Assignment -
Print this span of the material below exactly: the line with "order date: 2020-06-29 -> 2020-07-13", the line with "total: 1019.84 -> 483.99", and every line between them, but nothing else.
----------
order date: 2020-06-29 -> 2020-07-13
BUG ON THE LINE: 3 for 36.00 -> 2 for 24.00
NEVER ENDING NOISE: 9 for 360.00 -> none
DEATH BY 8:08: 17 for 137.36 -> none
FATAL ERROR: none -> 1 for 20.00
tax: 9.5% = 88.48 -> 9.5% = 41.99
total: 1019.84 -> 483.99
----------
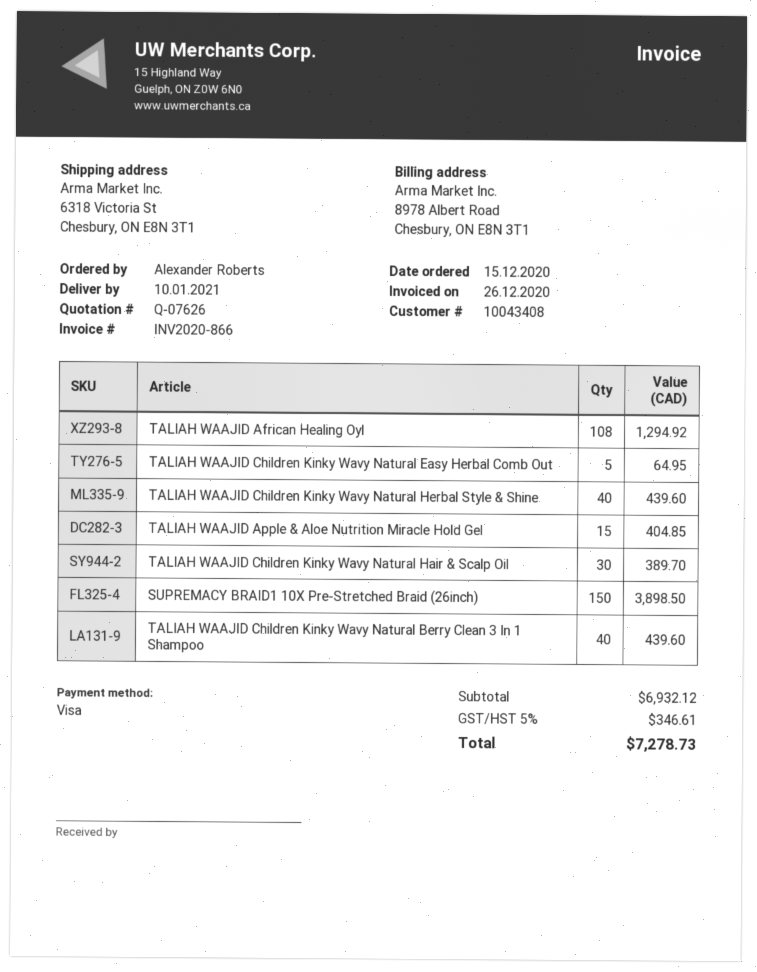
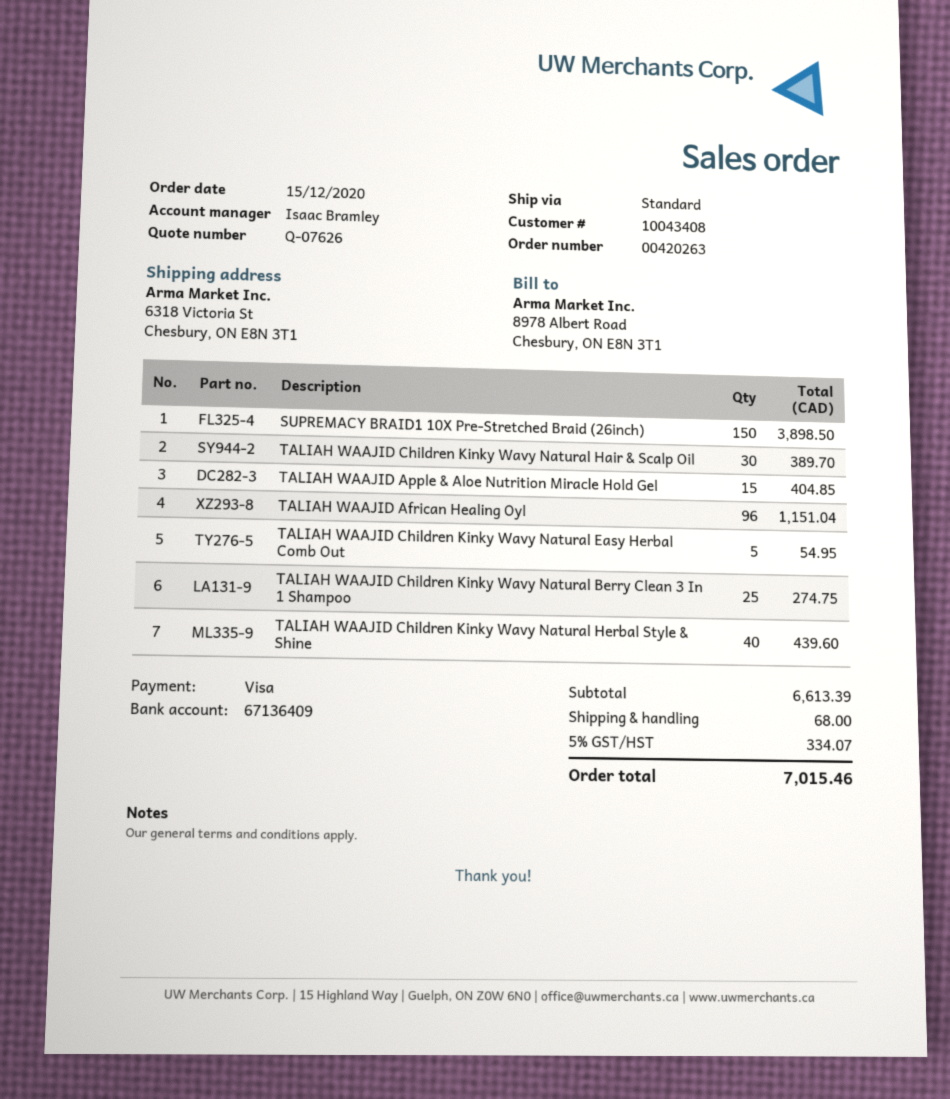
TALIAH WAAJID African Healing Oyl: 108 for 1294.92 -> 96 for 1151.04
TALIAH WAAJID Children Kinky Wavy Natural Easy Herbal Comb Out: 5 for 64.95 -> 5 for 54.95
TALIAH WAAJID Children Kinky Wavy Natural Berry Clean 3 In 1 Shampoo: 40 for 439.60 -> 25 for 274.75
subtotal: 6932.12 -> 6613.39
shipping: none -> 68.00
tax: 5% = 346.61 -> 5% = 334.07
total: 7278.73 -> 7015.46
----------
Worked solution -
order date: 2020-06-29 -> 2020-07-13
BUG ON THE LINE: 3 for 36.00 -> 2 for 24.00
NEVER ENDING NOISE: 9 for 360.00 -> none
DEATH BY 8:08: 17 for 137.36 -> none
FATAL ERROR: none -> 1 for 20.00
tax: 9.5% = 88.48 -> 9.5% = 41.99
total: 1019.84 -> 483.99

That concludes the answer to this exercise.